Not every road to greatness runs through the door you originally tried to open. For Trick Williams — born Matrick Belton — the path to WWE superstardom was paved with undrafted disappointment, a tryout that went nowhere, and a crossroads moment that forced him to ask a harder question than most athletes ever face: what do you do when the dream you chased the longest finally tells you no?
His answer has made him one of the most electrifying performers in professional wrestling today. But to understand where Trick Williams is going, you have to understand where Matrick Belton has been.
Williams began his college football career at Hampton University, an HBCU with a proud athletic tradition, before transferring to the University of South Carolina. He walked on with the Gamecocks, earned a spot at wide receiver, and posted 11 receptions for 121 yards in 2015 before contributing primarily on special teams as a senior in 2016. It was not a star’s résumé, but a competitor’s.

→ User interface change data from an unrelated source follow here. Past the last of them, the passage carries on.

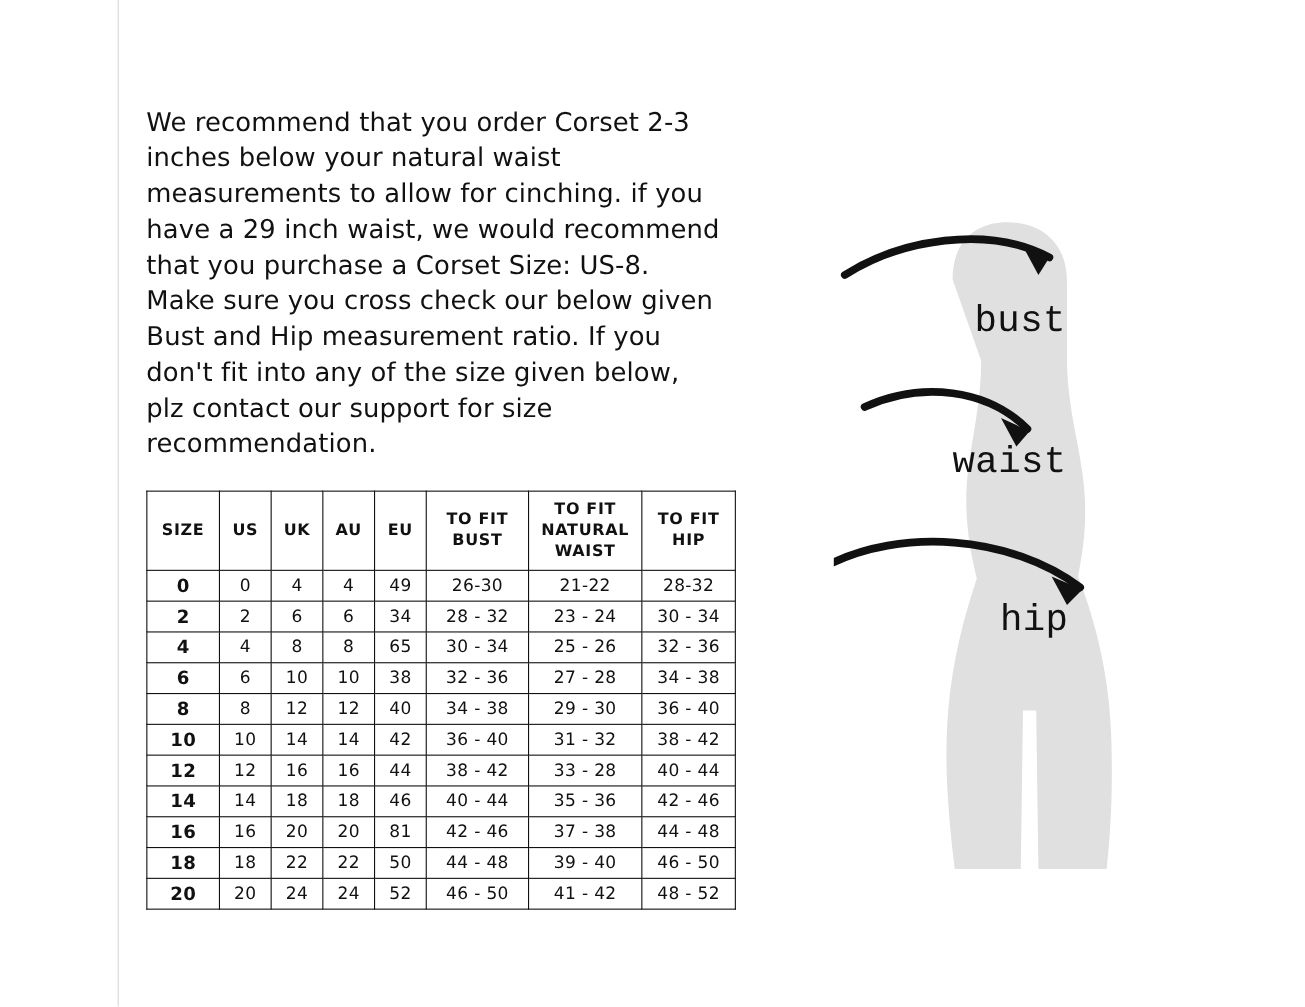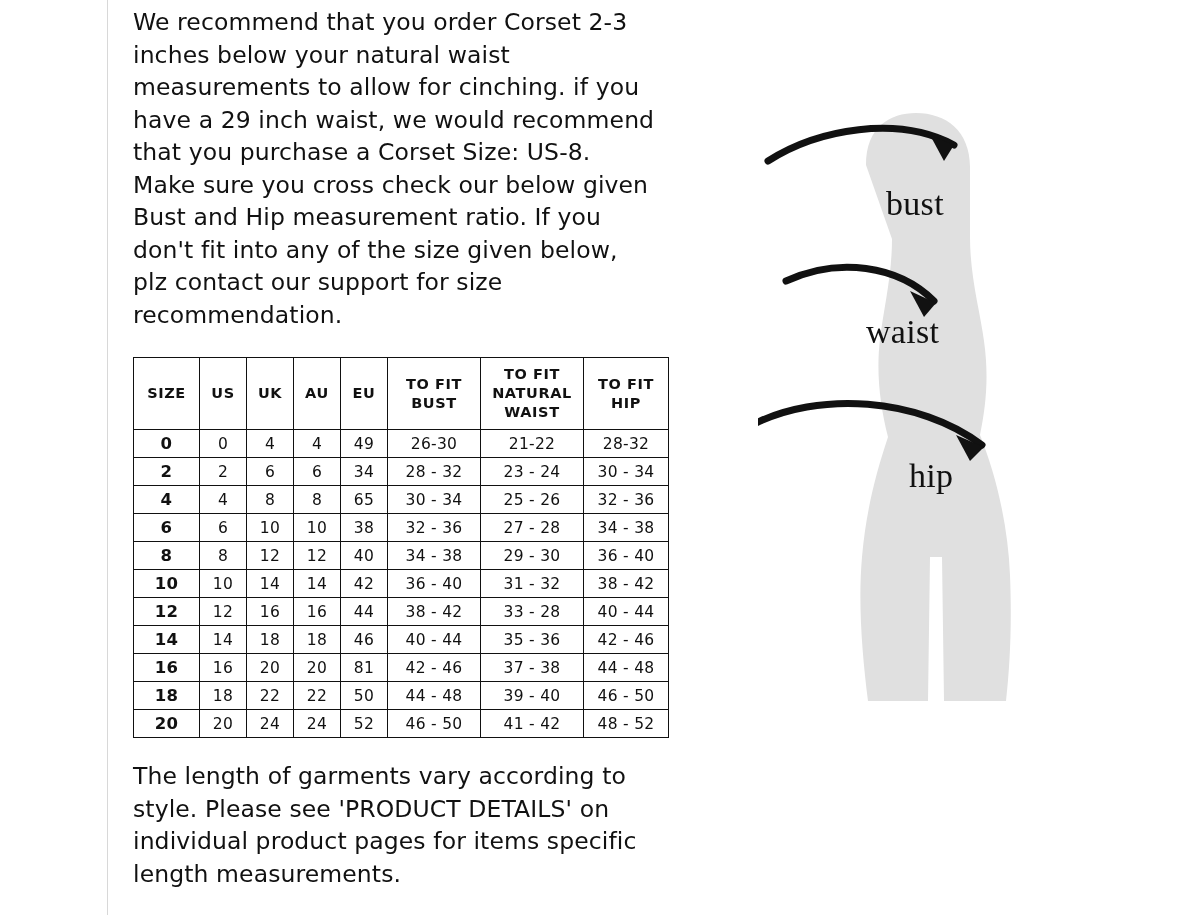--- a/index.html
+++ b/index.html
@@ -12,20 +12,21 @@
     height: 915px;
     font-family: "DejaVu Sans", sans-serif;
     color: #111111;
     position: relative;
     overflow: hidden;
   }
   .page {
     position: absolute;
     inset: 0;
     display: flex;
+    align-items: center;
   }
   .left-rule {
     width: 108px;
     flex: 0 0 108px;
     border-right: 1px solid #d8d8d8;
     height: 915px;
     box-sizing: border-box;
   }
   .content {
     flex: 1 1 auto;
@@ -104,21 +105,21 @@
     width: 380px;
     height: 680px;
   }
   .figure-svg {
     position: absolute;
     left: 0;
     top: 0;
   }
   .fig-label {
     position: absolute;
-    font-family: Liberation Serif, serif;
+    font-family: Liberation Mono, monospace;
     font-size: 34px;
     color: #111111;
     letter-spacing: 0.3px;
   }
   .lbl-bust  { left: 128px; top: 80px; }
   .lbl-waist { left: 108px; top: 208px; }
   .lbl-hip   { left: 151px; top: 352px; }
 </style>
 </head>
 <body>
@@ -263,21 +264,20 @@
             <td>24</td>
             <td>24</td>
             <td>52</td>
             <td>46 - 50</td>
             <td>41 - 42</td>
             <td>48 - 52</td>
           </tr>
         </tbody>
       </table>
 
-      <p class="outro">The length of garments vary according to style. Please see 'PRODUCT DETAILS'  on individual product pages for items specific length measurements.</p>
 
     </div>
 
     <div class="figure-col">
       <div class="figure-wrap">
 
         <svg class="figure-svg" width="380" height="680" viewBox="0 0 380 680">
 
           <path d="M 108 60
                    C 108 22, 132 8, 158 8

After going undrafted, Williams refused to let the dream die quietly. He kept the football flame burning through coaching and a stint in The Spring League, before landing a tryout at the Philadelphia Eagles’ rookie minicamp. He gave it everything he had. A contract never came. The NFL window closed.
“Even though wrestling outcomes are predetermined, the physical punishment is real — similar to knowing a play is coming across the middle and still taking the hit.” — Trick Williams on ESPN’s First Take
About seven years before his main-roster WWE run, Williams hit the kind of crossroads that defines careers. He could keep chasing professional football opportunities that grew narrower with each passing season, or he could fully commit to a different stage entirely. He chose to commit.
What drove him there was a deep dive into WWE’s Attitude Era — specifically the crowd command of Stone Cold Steve Austin and The Rock. Williams recognized something in those performances that football had never offered him: total authorship. The ability to hold an arena in your hand, to work the microphone, to build a character the crowd could not look away from. He wanted that, and he was willing to rebuild himself from scratch to get it.
Williams has been clear that his football background is not a footnote to his wrestling identity — it is the engine underneath it. On ESPN’s First Take, he pushed back hard against any suggestion that what he does is less than what athletes in traditional sports endure. He compared WWE to drawing up a play and executing it under the brightest lights imaginable: you know the spot, but you still have to stand in and deliver. That is football thinking applied to a wrestling ring, and it has served him exceptionally well.
Williams signed with WWE in early 2021 and reported to NXT, where his size, athleticism, and charisma made him impossible to overlook. He captured the NXT North American Championship, held the NXT Championship twice, and eventually earned his call-up to SmackDown on the main roster.
Then came the moment that certified his status as something special. In 2025, Williams made history by becoming the first WWE-contracted wrestler to win the TNA World Championship, defeating Joe Hendry at NXT Battleground and immediately dubbing the title the “TrickNA Championship.” His signature “Whoop that Trick!” crowd call has become one of WWE’s most organic and beloved audience rituals — proof that the connection he saw in the Attitude Era and decided to chase is now fully, undeniably his.
Matrick Belton never made an NFL roster. But Trick Williams is exactly where he is supposed to be.